Why has the state’s public sector grown so much and held up so well? Don Baylor, a senior policy analyst for CPPP, said the biggest reason is rapid population growth, which has both spurred demand for public services and generated taxes to pay for them. (As the Journal story noted, more than half of the government jobs created over the past decade are in public schools.) In addition, the state, which escaped the worst of the housing bubble, didn’t start to feel the recession’s effects until fall of 2008—not long before federal stimulus kicked in. And though natural resources play a diminishing role in Texas’s economy, a boom in the oil and gas industries has helped support state and local budgets.

But Texas’s public sector won’t be insulated much longer. As many of the stories mentioned here report, Perry and the state legislature recently approved a new two-year budget that cuts state spending by 8 percent, with $5 billion in cuts from education alone. (Like the recent federal debt ceiling deal, it was an all-cuts, no-new-taxes package.) Time will tell what the impact on employment is, but CPPP projects the loss of more than 5,000 state jobs, with another 49,000 jobs in K-12 schools at risk unless local districts raise property taxes to make up for lost revenue.

For a number of reasons, it’s vital that the press tells this story—and that it keeps a close eye on Texas as these developments play out.
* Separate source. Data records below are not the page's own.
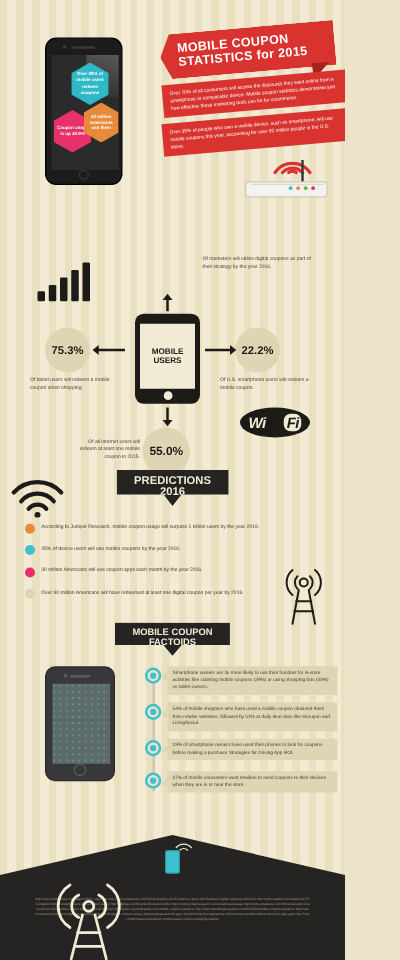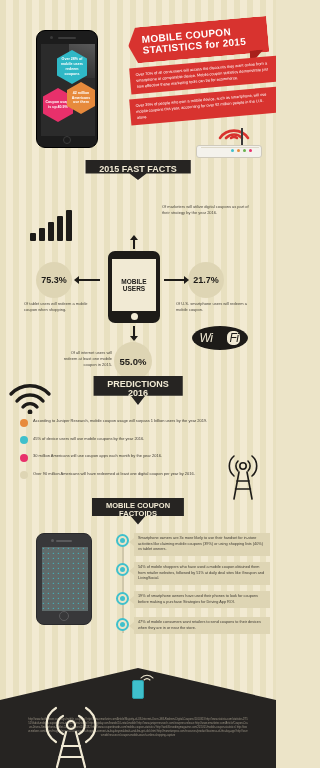"2015 FAST FACTS" div.sec-head { html: <div>2015 FAST FACTS</div> -> none }
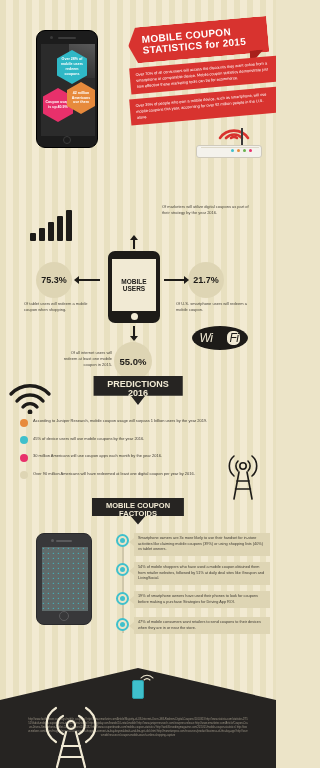"21.7%" div.circle { text: 21.7% -> 22.2% }
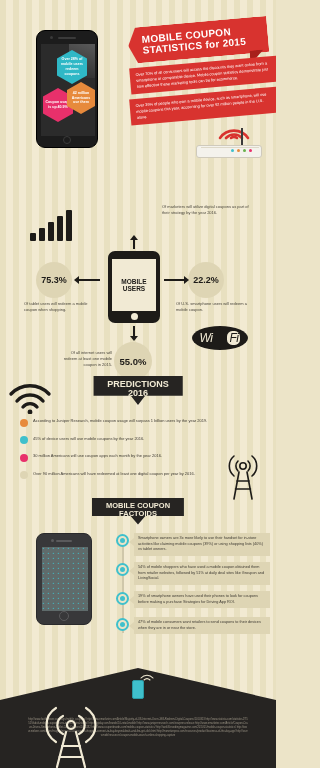"Wi" .wifi-logo { font-weight: normal -> bold }
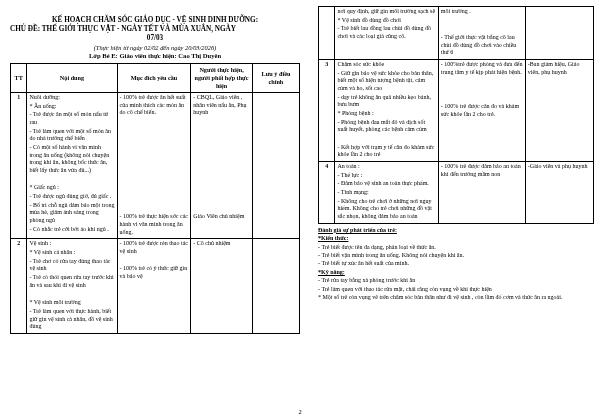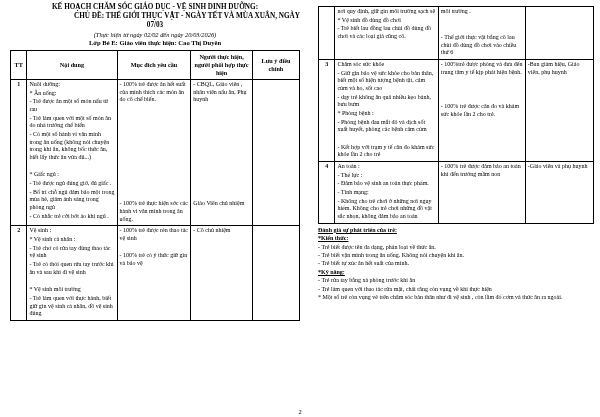"KẾ HOẠCH CHĂM SÓC GIÁO" .col-left { top: 3px -> 16px }
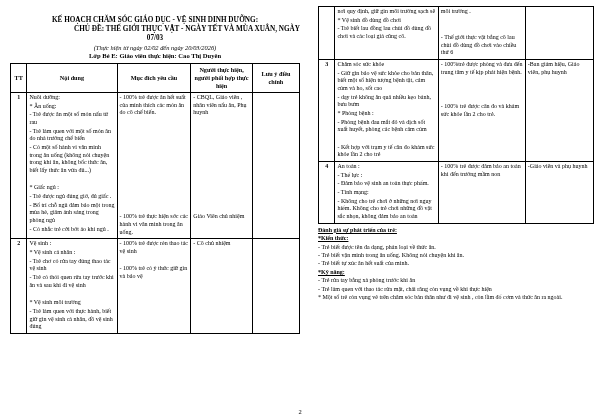"CHỦ ĐỀ: THẾ GIỚI THỰC" .title .l2 { text-align: right -> left }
On one level, it’s an accountability story: Does the tale Perry tells about his tenure check out? On another, it’s a chance to re-examine past debates: If the federal government had continued to support other state and local governments with extraordinary aid, what might the unemployment picture look like?

But most importantly, it’s a test of an economic strategy that Perry says he wants to bring to the White House. If Texas’s private sector proves strong enough to pick up the slack even as the state slashes public employment, it’ll be a point in his favor. If not, there will be more questions about the Texas miracle.